Now switch to a more long-term view, e.g. a 6 months’ period. Do you see the decreasing ROAS in the Converters’ row? The Converter’s ROAS is now down to 10.5. That is, because in the long-term different products of your long tail usually will also convert. Thus, the new cost ratio is now 2:1 in favor of the converters. You see, the cost ratio depends on the length of the observed time window!
The longer the period gets, the closer the ROAS of 21 gets to the Total ROAS of 7, in our example the long-term ROAS of the Converters is 10.5. Of course, the Converters’ ROAS can only reach the Total ROAS if you sold every item of your inventory at least once in the obtained period. Usually, that is not the case.
Pitfall 2: Cutting off the long tail
What would happen to the revenue if we cut the opportunity budget down to zero? As different products – apart from top-sellers – convert in each period, focusing on only one period is of course selection biased.
Now we look at the process in more detail: Every period, you have converters and non-converters. The converters can be top-sellers, which will bring in conversions in every period. But most of your items (usually thousands of products) will belong to the long tail. That means, they do not convert in every period but sometimes they convert. Yesterdays non-performers can convert today or tomorrow!
The influence of Opportunity Budget over several periods is depicted below. You can see moving items of different shapes from left to right and from right to left. Only top-sellers (the stars) stay in the converters part, because they sell every period. Circles and diamonds indicate the state of conversion in the previous period of each item. E.g. diamonds converted also in the previous period while circles didn’t. Top-sellers always convert. Usually, every period has items which don’t perform anymore and from the previous non-converters some items will convert. This exchange is indicated by the arrows. As you can see, the converting items vary but the revenue is constant.
If you simply cut down your Opportunity budget you eliminate the long tail as depicted below. When you do not invest in last periods’ Non-converters anymore, they don’t get a chance to convert this period, next period or anytime in the future. Thus, after a few periods, only your top-sellers will be left. Your overall ROAS could improve dramatically but your revenue will decrease in the same manner! Of course, this is only true if you have products apart from top-sellers, which is the case for most online shops. A typical long tail is 80% or more of the inventory while real top-sellers are less than 1%.
Optimization of the ROAS over the whole product assortment is a very important task and is more complex as it looks at first sight.
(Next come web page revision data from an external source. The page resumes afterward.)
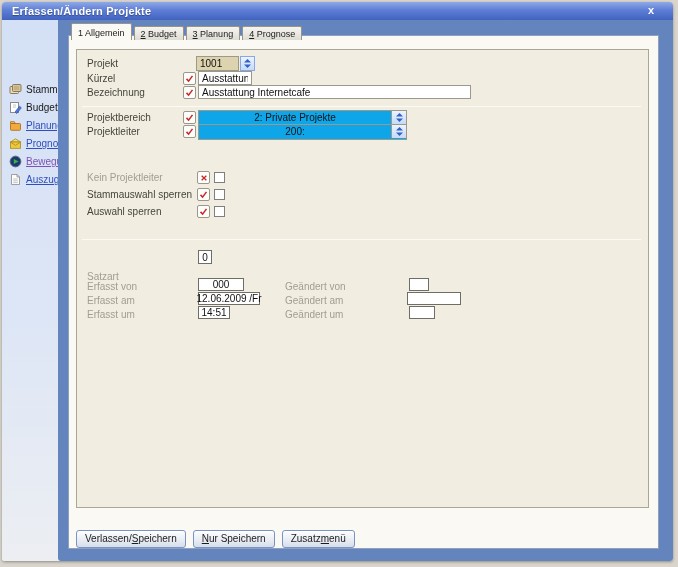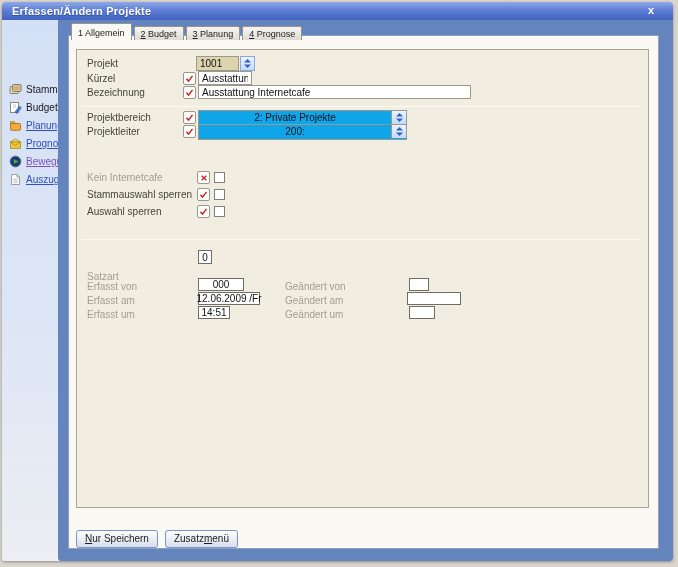--- a/index.html
+++ b/index.html
@@ -234,7 +234,7 @@
               </div>
             </div>
 
-            <span class="lbl dim" style="top:122px;">Kein Internetcafe</span>
+            <span class="lbl dim" style="top:122px;">Kein Projektleiter</span>
             <div class="vbtn" style="left:120px; top:121px;">
               <svg width="8" height="8" viewBox="0 0 12 12">
                   <path d="M2.5 2.5 L9.5 9.5 M9.5 2.5 L2.5 9.5" stroke="#c62828" stroke-width="2"></path>

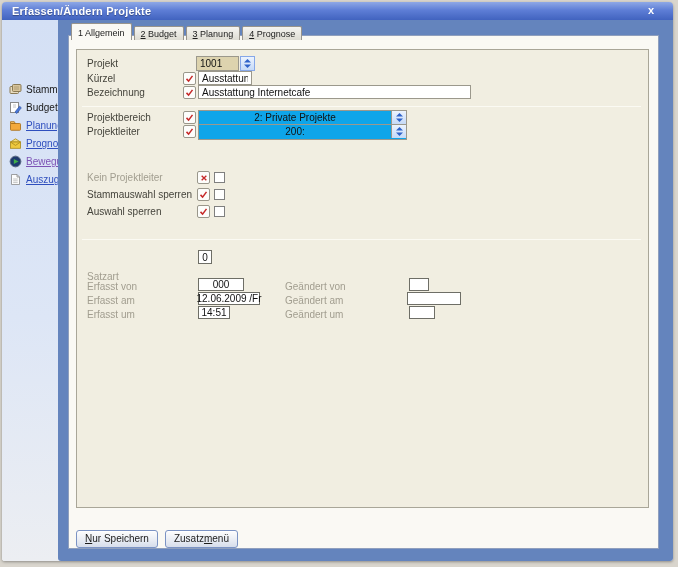--- a/index.html
+++ b/index.html
@@ -282,6 +282,9 @@
 
           <div class="btn-row">
             <button class="btn">
+              <span>Verlassen/</span><u>S</u><span>peichern</span>
+            </button>
+            <button class="btn">
               <span></span><u>N</u><span>ur Speichern</span>
             </button>
             <button class="btn">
There are top-sellers which convert in every period. Apart from that, there are items which don’t convert each period, e.g. converts just once or twice a year. We call these items the long tail.
Adjusted bids will optimize the long tail instead of eliminating it and still save money and improve the ROAS. The clue is to set your bids item wise and to include historical performance to calculate the amount you’re willing to pay for each item. Of course, the more products you have, the more this becomes a task for an automated bidding software rather than a human being.